By Jim Price
Born with cataracts, she always had poor vision and it continued to decline. She was a good cane traveler, however, and she knew how much work dogs could be. She was fine without one, and at the end of the day all she had to do was lean her cane in a corner by the door.
But then Donna Permar had to negotiate the busy streets of Washington, DC. She was a college senior at the University of North Carolina and living in DC on an internship at the Library of Congress. "I dreaded crossing K Street," she said, shaking her head at the memory. "It was always so busy that my heart was in my throat. But then I met this woman with a guide dog and he just took her right across, no problem at all. For the first time I thought, maybe a guide dog is for me."
That was five dogs ago. Now 55, Permar was in Oregon recently to get Kyle, a strapping young Yellow Lab who, just 10 days into the two-week course, had already earned her trust. "Maybe it's just that he's my fifth one and I know what I'm doing, but things are going extremely well. I had to become accustomed to his gate, which is different from Nan, my fourth dog. Of course she is a lot older, but he is also taller and longer. It's maybe like going from driving a small car to a minivan. The training is different now, we use food a lot more, and I'll tell you, it works. All Labs like food – it keeps them motivated and focused. And you can't compare dogs. Each one is different. My only expectation is he gets me safely from one corner to the next. So far he has been perfect. The only mistakes have been mine."
As she talked, within just a few minutes Kyle had fallen fast asleep on the floor at her side. He will need that ability to settle quickly back in Durham, NC, where Permar is the administrative assistant to the director of the intensive care unit at Duke Medical Center. "My dogs have to be well groomed and well behaved to work in a hospital environment," she said. "Hospitals can be not-so-happy places for people and my co-workers tell me that when I come in with a dog in the morning people just smile. I figure anything I can do to make things a little better is good." She said Nan, who is 11 and a half and a Black Lab, had a perpetual smile on her face that people just loved. "She is so very sweet, always with a happy disposition." She has decided to keep Nan as a pet and she began to tear up just a bit talking about that first morning back home when she will head off to work with Kyle and have to leave Nan at home.
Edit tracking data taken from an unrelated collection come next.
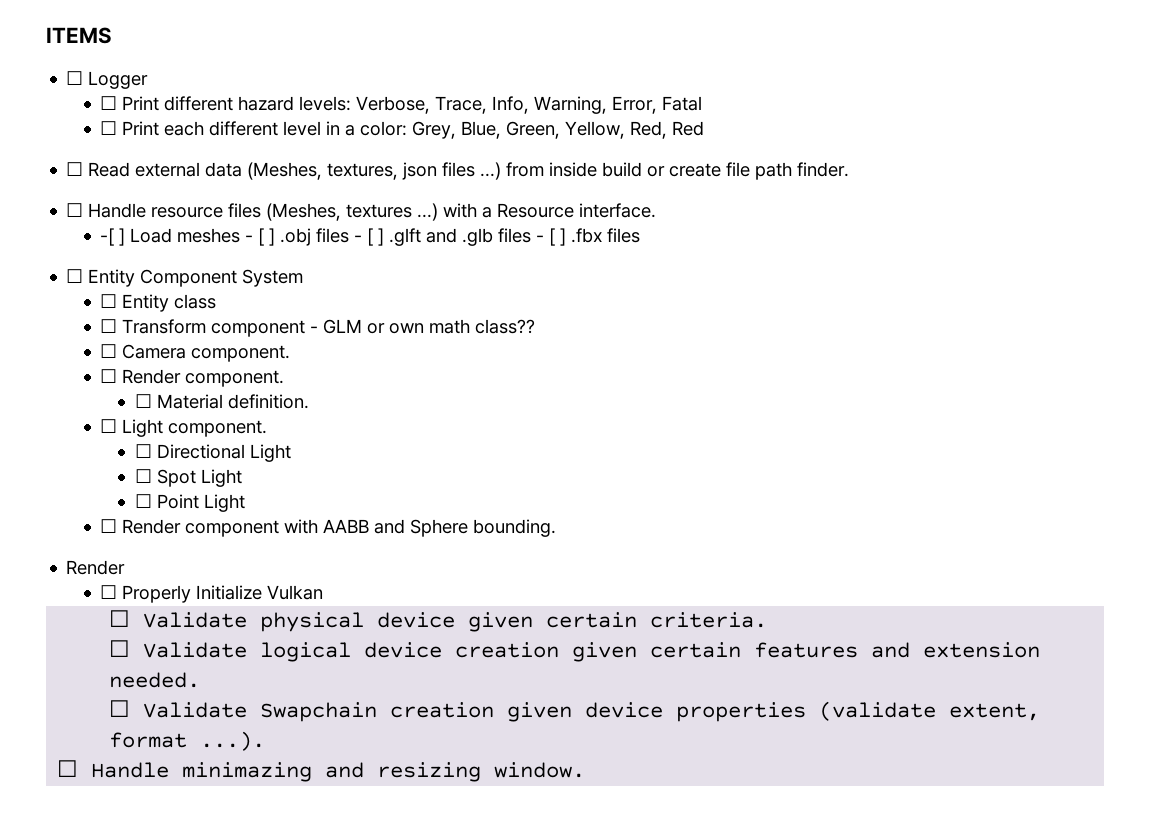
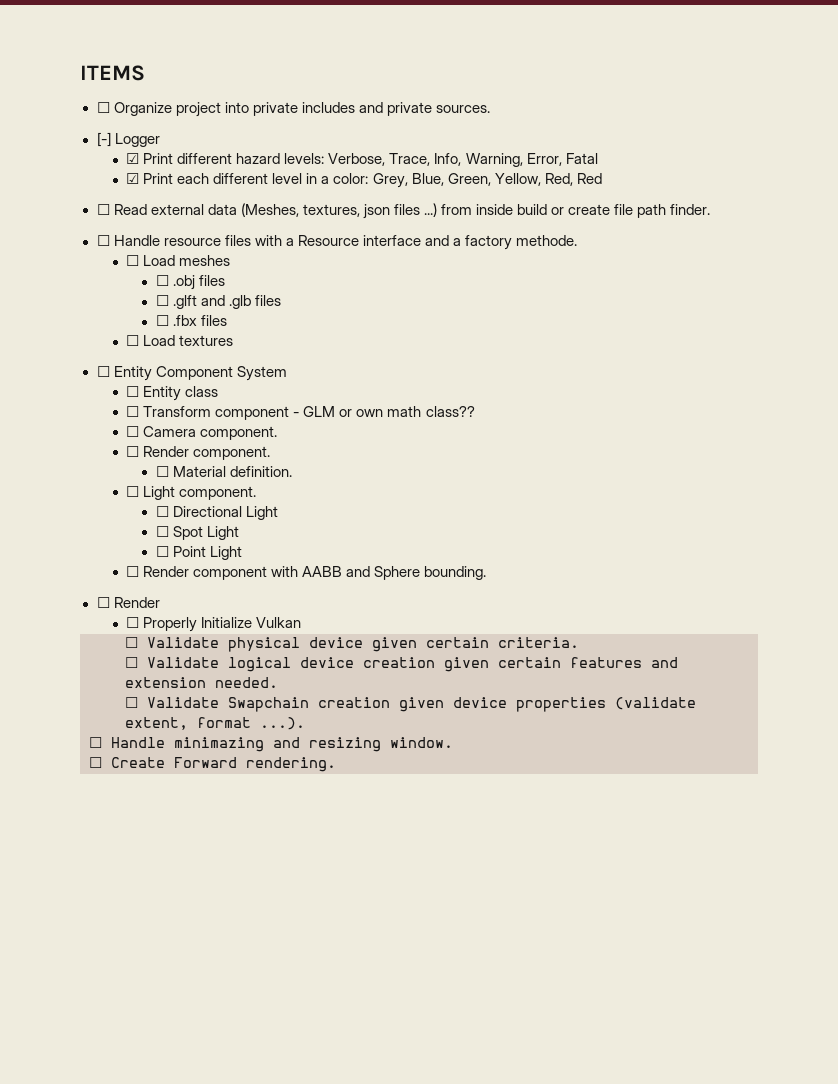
(84, 78) none -> [113,102,490,117] [96,132,111,147] Organize project into private includes and private sources. // [-]
[100,96,118,110] ☐ -> [126,153,140,164] ☑
[100,121,118,135] ☐ -> [126,173,140,184] ☑
[266,203,657,221] [100,228,126,246] (Meshes, textures ...) with a Resource interface. // -[ ] -> [254,235,578,250] [126,255,140,266] with a Resource interface and a factory methode. // ☐
[245,228,276,246] - [ ] -> [155,275,169,286] // ☐
[354,228,385,246] - [ ] -> [155,295,169,306] // ☐
[536,228,567,246] - [ ] -> [155,315,169,326] // ☐
(641, 235) none -> [126,335,234,346] // ☐ Load textures
(557, 528) none -> [96,597,110,608] ☐
(586, 770) none -> [89,757,336,772] // ☐ Create Forward rendering.

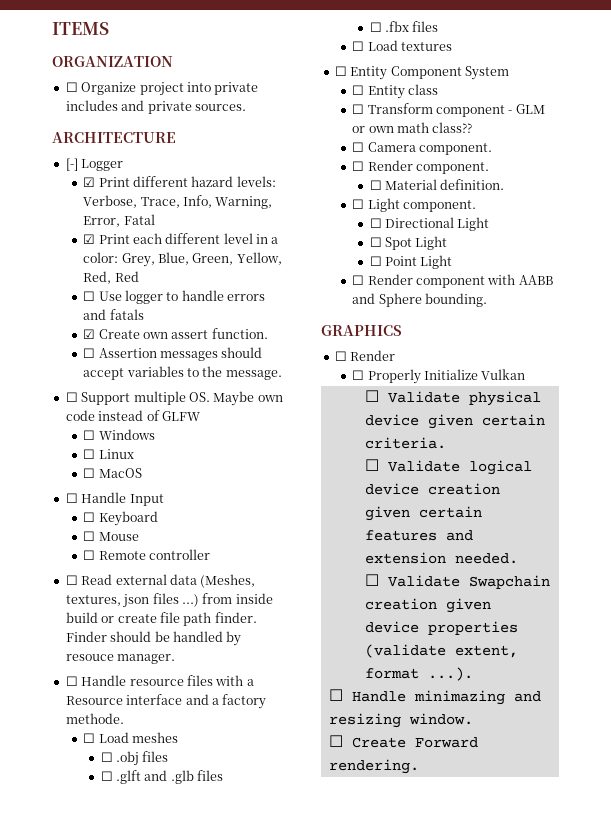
(145, 73) none -> [52,56,173,67] // ORGANIZATION
(490, 109) none -> [52,132,176,143] // ARCHITECTURE
(602, 178) none -> [83,290,266,304] [83,309,144,320] [83,328,268,339] [83,347,263,361] [83,366,282,380] [65,391,283,406] [65,410,201,421] [83,429,155,440] [83,449,134,459] [83,468,142,478] [65,492,164,506] [83,511,158,526] [83,531,139,541] [83,549,210,560] // ☐ Use logger to handle errors and fatals // ☑ Create own assert function. // ☐ Assertion messages should accept variables to the message. // ☐ Support multiple OS. Maybe own code instead of GLFW // ☐ Windows // ☐ Linux // ☐ MacOS // ☐ Handle Input // ☐ Keyboard // ☐ Mouse // ☐ Remote controller
(711, 209) none -> [65,631,242,646] [65,654,176,664] Finder should be handled by resouce manager.
(487, 573) none -> [321,325,402,336] // GRAPHICS

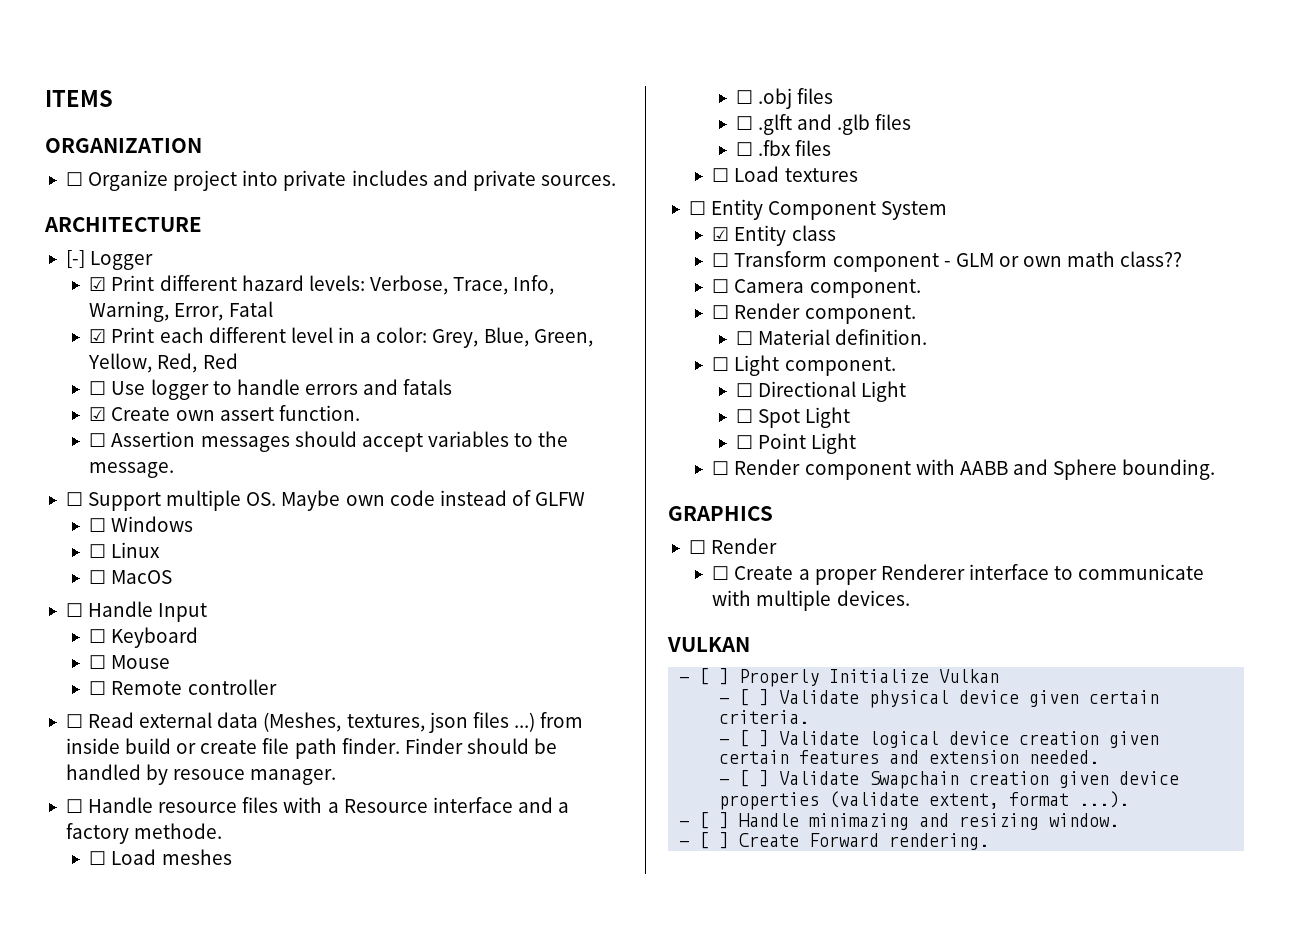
[352,85,365,95] ☐ -> [712,227,730,241] ☑
(365, 375) none -> [734,564,1205,585] [712,590,910,611] [667,637,750,652] [679,668,730,685] Create a proper Renderer interface to communicate with multiple devices. // VULKAN // - [ ]
[364,390,379,402] ☐ -> [719,689,770,706] - [ ]
[364,459,379,471] ☐ -> [719,730,770,747] - [ ]
[364,574,379,586] ☐ -> [719,770,770,787] - [ ]
[328,689,343,701] ☐ -> [679,812,730,829] - [ ]
[328,735,343,747] ☐ -> [679,832,730,849] - [ ]

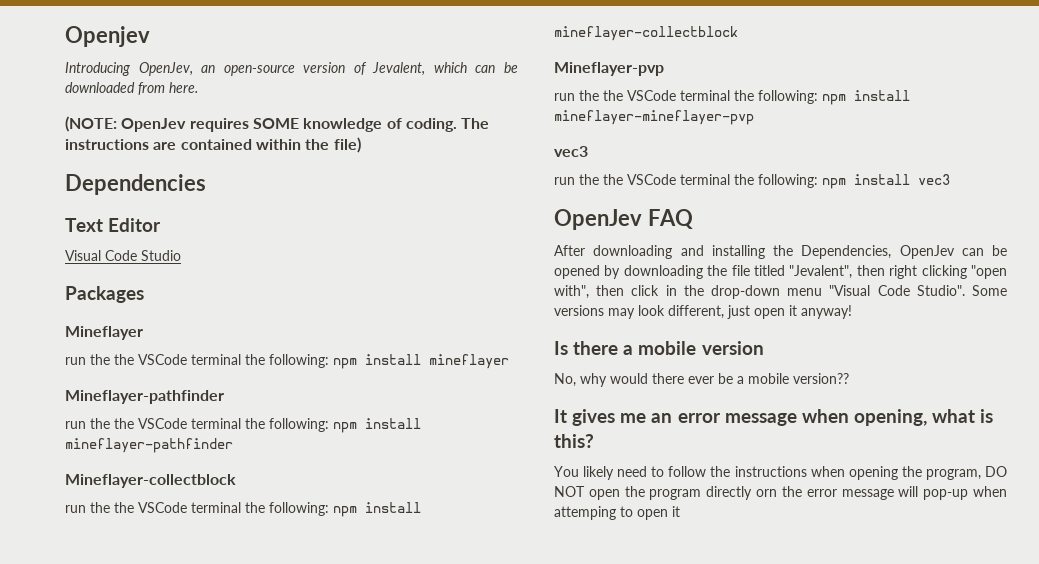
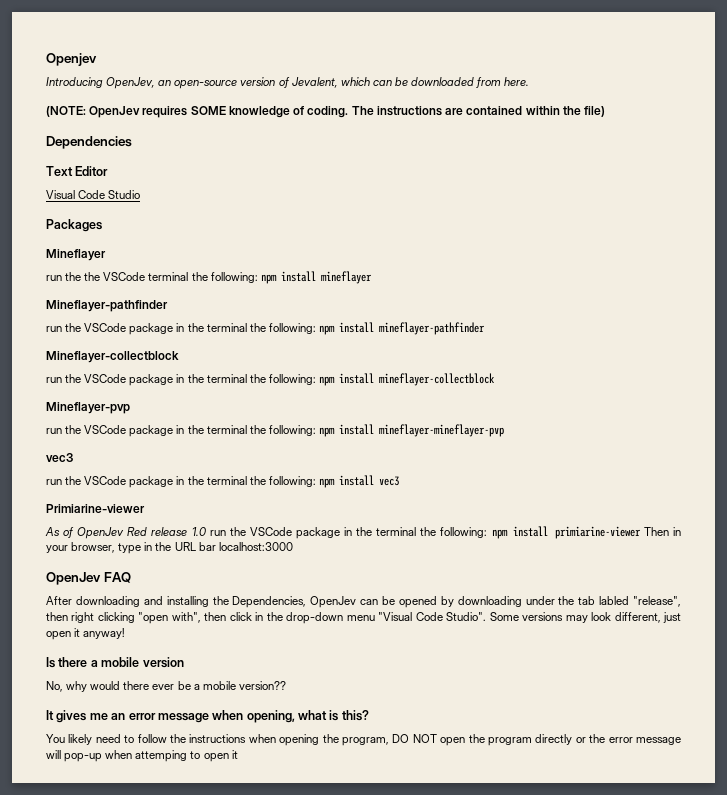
[114,418,187,429] the VSCode -> [84,323,204,335] VSCode package in the
[114,502,187,513] the VSCode -> [84,374,204,386] VSCode package in the
[603,90,676,101] the VSCode -> [84,425,204,437] VSCode package in the
[603,174,676,185] the VSCode -> [84,476,204,488] VSCode package in the
(950, 179) none -> [46,504,145,513] [45,526,681,539] [46,542,293,554] // Primiarine-viewer // As of OpenJev Red release 1.0 run the VSCode package in the terminal the following: npm install primiarine-viewer Then in your browser, type in the URL bar localhost:3000
[707,265,853,279] the file titled "Jevalent", -> [525,596,681,607] under the tab labled "release",
[756,489,778,497] orn -> [575,737,586,743] or

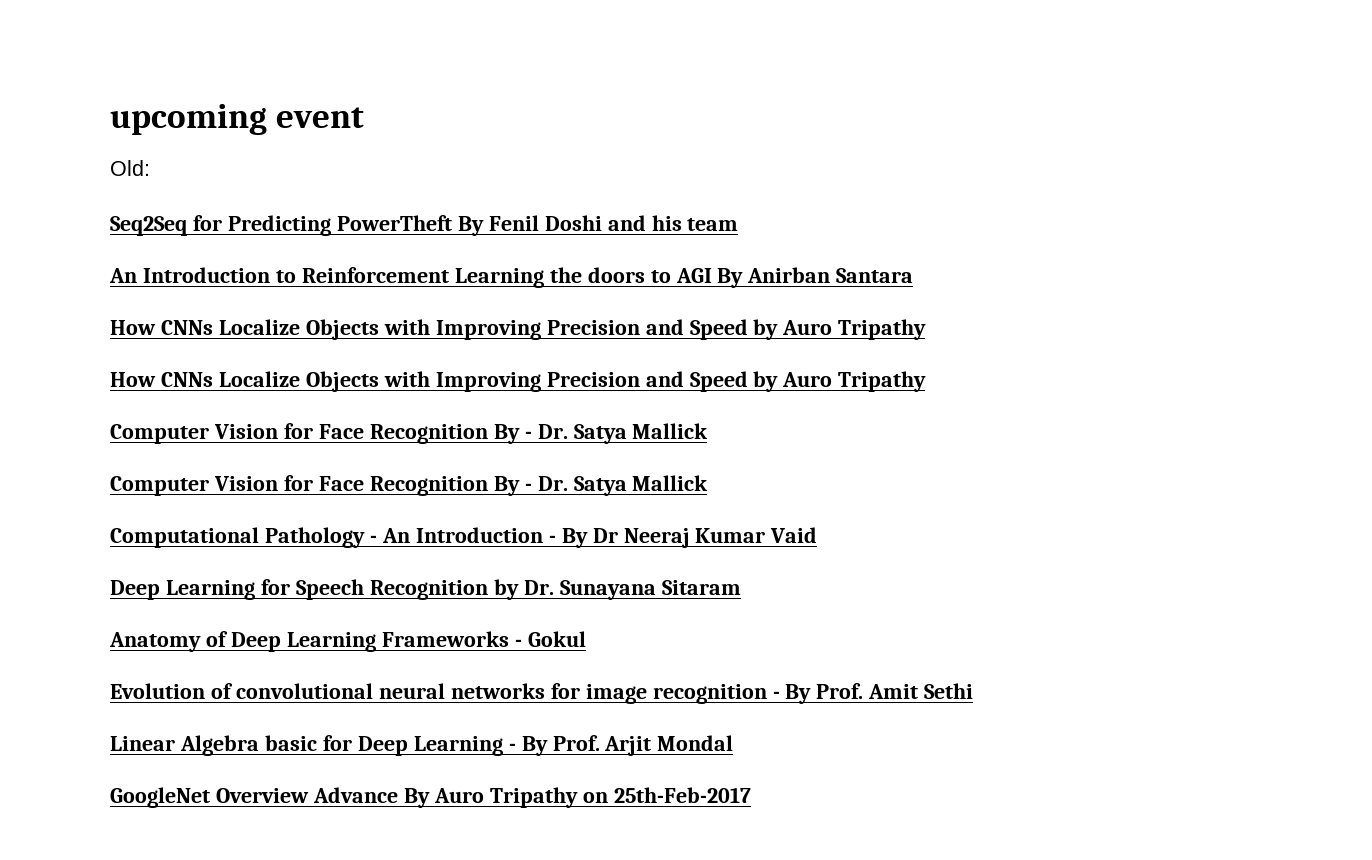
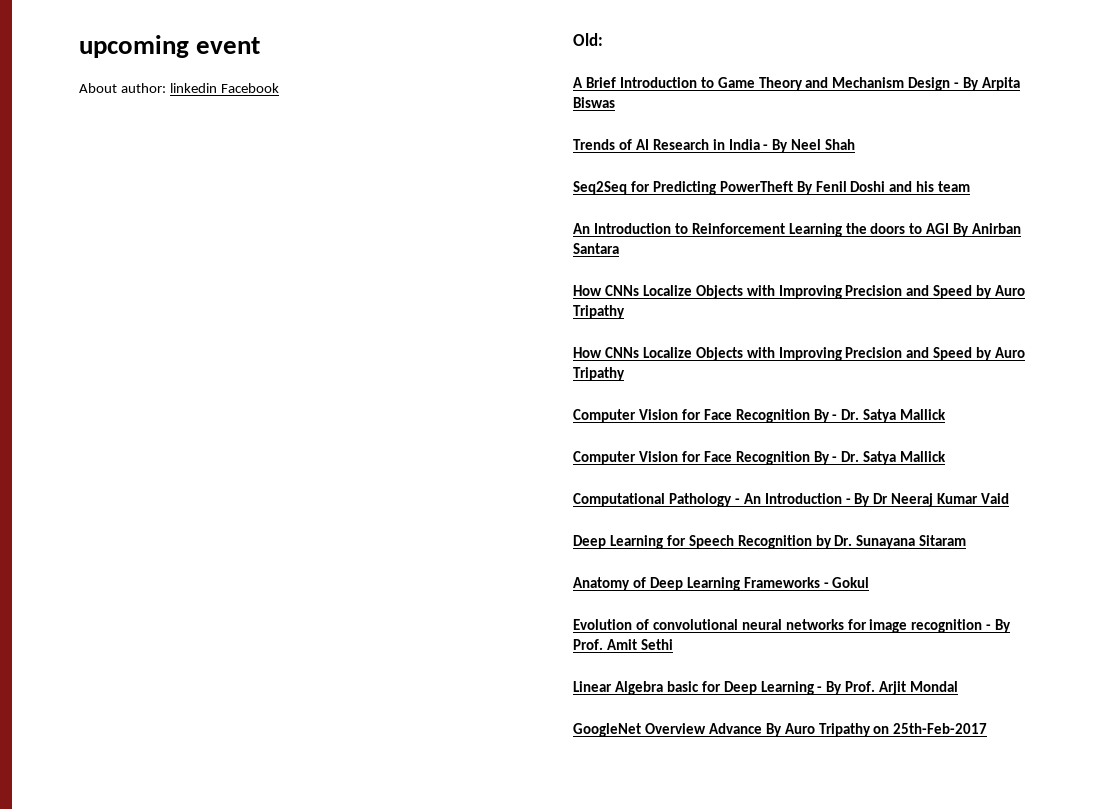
[110,160,150,176] Old: -> [79,83,279,93] [573,33,603,46] [573,77,1021,91] [573,97,615,108] [573,139,856,153] About author: linkedin Facebook // Old: // A Brief Introduction to Game Theory and Mechanism Design - By Arpita Biswas // Trends of AI Research in India - By Neel Shah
Also at home is her husband, Glenn, whose partner is a guide dog from GDB, Yellow Lab named Wally. She said they are avid cross-country skiers and have travelled all over with a group called Ski For Light, a program for people who are visually impaired. Glenn plays Beep Baseball and they also travel with his team to tournaments, including to Taiwan one year. She said their first love, however, is anything to do with water and they waterski whenever they can. Glenn even bought a wakeboard recently.
Donna loves telling stories about her dogs. Like the time she and Nan were walking home from work after a big storm along a sidewalk they knew very well. Suddenly Nan stopped and no matter what she did, Permar couldn't get Nan moving. Suddenly a lady came running up to help. She had been driving by and saw what was happening. "There was an electric cable down across the sidewalk and apparently Nan knew it could be dangerous." She smiles at another story of Nan slowing down then surging ahead along one stretch of lawn. She was timing the circular sprinkler so they didn't get wet.
Her first three dogs were from an organization back East, but at numerous conventions with lots of guide dogs she began to notice a trend. "If I was on an elevator, for example, with a number of dogs and they were all pretty giggly except the one quiet one in the corner, I would ask that person where they got their dog. Invariable they would say Guide Dogs for the Blind. After a few years I saw a pattern developing. Also, at many of the events we go to GDB sends puppy sitters and it doesn't matter what school the dog is from, they will take care of it. That shows a lot of class." She also admits with a grin that one of the reasons she picked GDB was she wanted to visit San Francisco and Portland.
Permar said she's learned one huge fact over the past three decades – all the times she's had to go out in the rain, or take time to groom her dogs, or do anything else she would rather not bother with, were worth it. "My friend put it well. She said it's stressful when you first get a new dog, and it's very hard at the end. But the times in the middle are just wonderful."